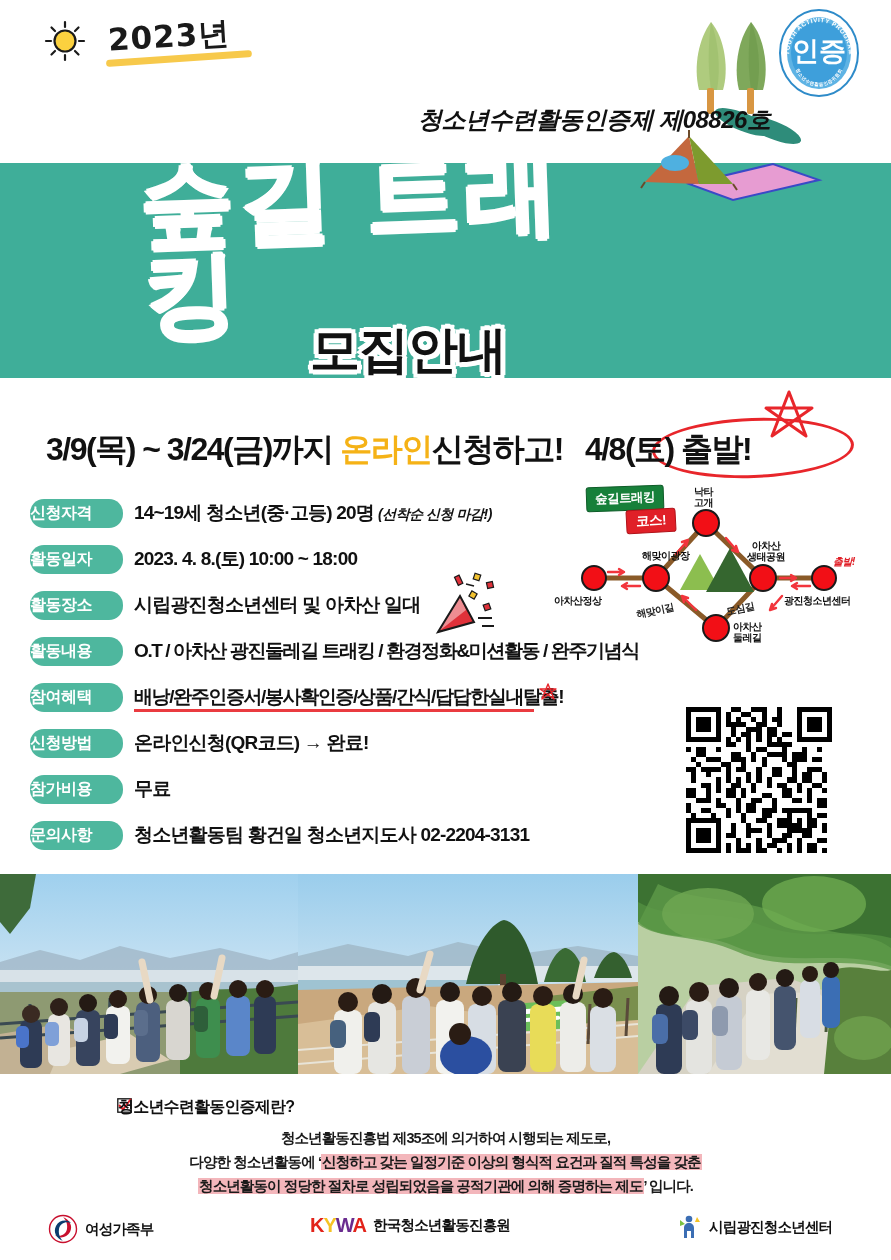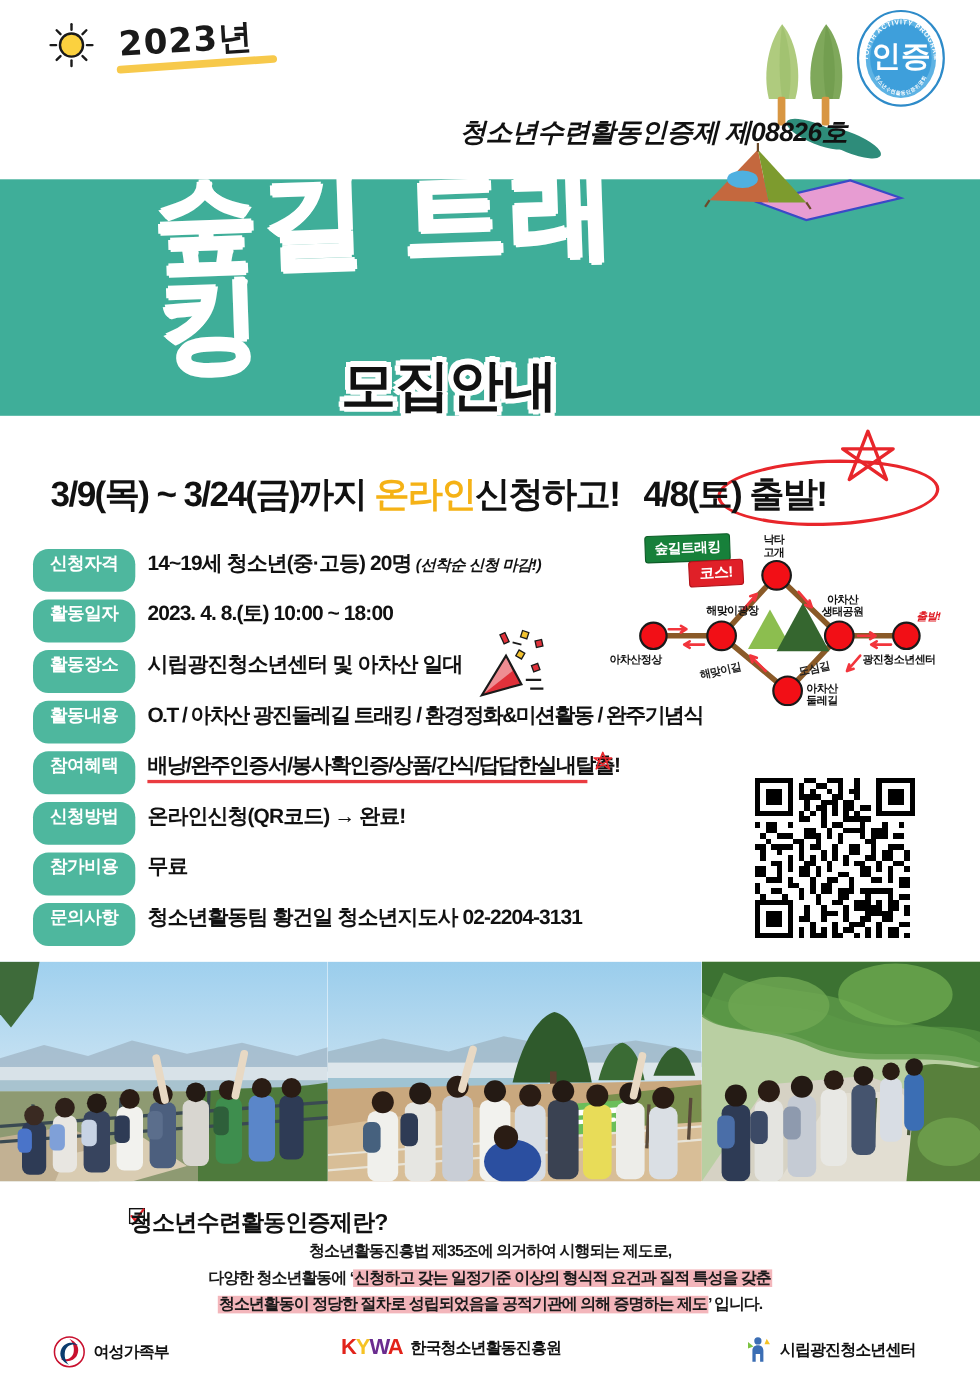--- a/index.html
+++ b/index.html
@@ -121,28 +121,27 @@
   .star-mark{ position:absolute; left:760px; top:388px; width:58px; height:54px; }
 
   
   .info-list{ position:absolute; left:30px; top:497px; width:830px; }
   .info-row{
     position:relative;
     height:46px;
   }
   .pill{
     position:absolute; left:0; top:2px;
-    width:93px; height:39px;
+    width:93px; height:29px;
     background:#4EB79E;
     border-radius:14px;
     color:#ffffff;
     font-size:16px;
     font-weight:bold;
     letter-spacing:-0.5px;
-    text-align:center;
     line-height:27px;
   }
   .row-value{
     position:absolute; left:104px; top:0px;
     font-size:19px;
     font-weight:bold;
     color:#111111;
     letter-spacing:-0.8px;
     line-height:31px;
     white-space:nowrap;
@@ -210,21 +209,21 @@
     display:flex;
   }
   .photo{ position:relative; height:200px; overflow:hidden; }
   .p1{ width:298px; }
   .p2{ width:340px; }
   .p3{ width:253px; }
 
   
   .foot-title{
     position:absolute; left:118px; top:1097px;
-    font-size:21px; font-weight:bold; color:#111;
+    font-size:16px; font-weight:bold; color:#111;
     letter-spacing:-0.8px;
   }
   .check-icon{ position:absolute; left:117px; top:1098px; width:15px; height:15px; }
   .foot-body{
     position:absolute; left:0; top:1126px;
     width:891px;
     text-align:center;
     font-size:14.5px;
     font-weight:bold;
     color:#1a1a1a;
--
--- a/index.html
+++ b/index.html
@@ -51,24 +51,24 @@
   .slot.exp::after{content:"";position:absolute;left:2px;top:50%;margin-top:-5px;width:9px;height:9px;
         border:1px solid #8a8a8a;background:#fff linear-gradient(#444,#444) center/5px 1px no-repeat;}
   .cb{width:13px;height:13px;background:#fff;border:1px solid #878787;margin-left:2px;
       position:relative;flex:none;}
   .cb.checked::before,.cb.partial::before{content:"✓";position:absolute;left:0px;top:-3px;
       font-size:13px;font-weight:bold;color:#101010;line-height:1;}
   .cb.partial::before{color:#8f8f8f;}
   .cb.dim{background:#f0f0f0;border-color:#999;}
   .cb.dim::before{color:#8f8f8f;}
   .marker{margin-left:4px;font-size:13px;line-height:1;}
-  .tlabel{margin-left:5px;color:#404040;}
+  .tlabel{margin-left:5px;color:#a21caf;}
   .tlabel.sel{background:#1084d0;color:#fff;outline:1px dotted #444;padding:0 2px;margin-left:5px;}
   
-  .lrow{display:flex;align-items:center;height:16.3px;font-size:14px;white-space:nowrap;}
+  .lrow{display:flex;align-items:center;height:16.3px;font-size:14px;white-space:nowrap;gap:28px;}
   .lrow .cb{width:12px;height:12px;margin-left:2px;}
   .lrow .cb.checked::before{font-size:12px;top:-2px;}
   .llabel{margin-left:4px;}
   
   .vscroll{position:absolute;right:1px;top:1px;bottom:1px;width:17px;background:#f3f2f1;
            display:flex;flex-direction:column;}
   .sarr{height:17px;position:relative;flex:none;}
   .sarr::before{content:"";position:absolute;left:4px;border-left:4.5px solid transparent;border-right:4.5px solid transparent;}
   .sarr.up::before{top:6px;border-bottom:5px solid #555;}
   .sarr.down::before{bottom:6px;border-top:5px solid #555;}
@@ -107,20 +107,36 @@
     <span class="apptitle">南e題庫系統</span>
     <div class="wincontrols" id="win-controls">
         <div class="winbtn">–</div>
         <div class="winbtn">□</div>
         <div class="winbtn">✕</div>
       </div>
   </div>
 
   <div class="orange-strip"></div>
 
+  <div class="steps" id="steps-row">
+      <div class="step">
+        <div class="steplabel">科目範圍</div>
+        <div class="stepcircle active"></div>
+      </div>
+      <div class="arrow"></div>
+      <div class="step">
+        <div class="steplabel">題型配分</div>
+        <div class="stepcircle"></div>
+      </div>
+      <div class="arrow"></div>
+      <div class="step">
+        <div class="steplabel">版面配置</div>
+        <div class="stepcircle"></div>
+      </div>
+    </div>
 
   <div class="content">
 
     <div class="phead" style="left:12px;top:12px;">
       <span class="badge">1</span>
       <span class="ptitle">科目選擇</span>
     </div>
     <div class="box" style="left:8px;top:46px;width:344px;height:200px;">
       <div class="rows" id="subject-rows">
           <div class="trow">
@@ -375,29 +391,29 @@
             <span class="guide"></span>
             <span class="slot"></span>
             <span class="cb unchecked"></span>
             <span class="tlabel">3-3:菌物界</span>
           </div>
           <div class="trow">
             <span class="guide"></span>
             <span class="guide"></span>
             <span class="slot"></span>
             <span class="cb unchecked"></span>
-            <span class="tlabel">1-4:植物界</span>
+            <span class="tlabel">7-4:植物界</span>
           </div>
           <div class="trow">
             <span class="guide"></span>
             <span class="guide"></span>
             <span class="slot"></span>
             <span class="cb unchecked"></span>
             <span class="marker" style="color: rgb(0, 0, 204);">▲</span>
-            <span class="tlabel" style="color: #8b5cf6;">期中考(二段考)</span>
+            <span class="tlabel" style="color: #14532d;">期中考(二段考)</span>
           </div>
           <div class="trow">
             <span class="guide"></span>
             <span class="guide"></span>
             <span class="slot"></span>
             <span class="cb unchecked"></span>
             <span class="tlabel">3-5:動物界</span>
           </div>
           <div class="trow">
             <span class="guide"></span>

### [Task description]
From the records above, copy every line that includes the word "align".

### [Completed task]
-    text-align:center;
     text-align:center;
-  .lrow{display:flex;align-items:center;height:16.3px;font-size:14px;white-space:nowrap;}
+  .lrow{display:flex;align-items:center;height:16.3px;font-size:14px;white-space:nowrap;gap:28px;}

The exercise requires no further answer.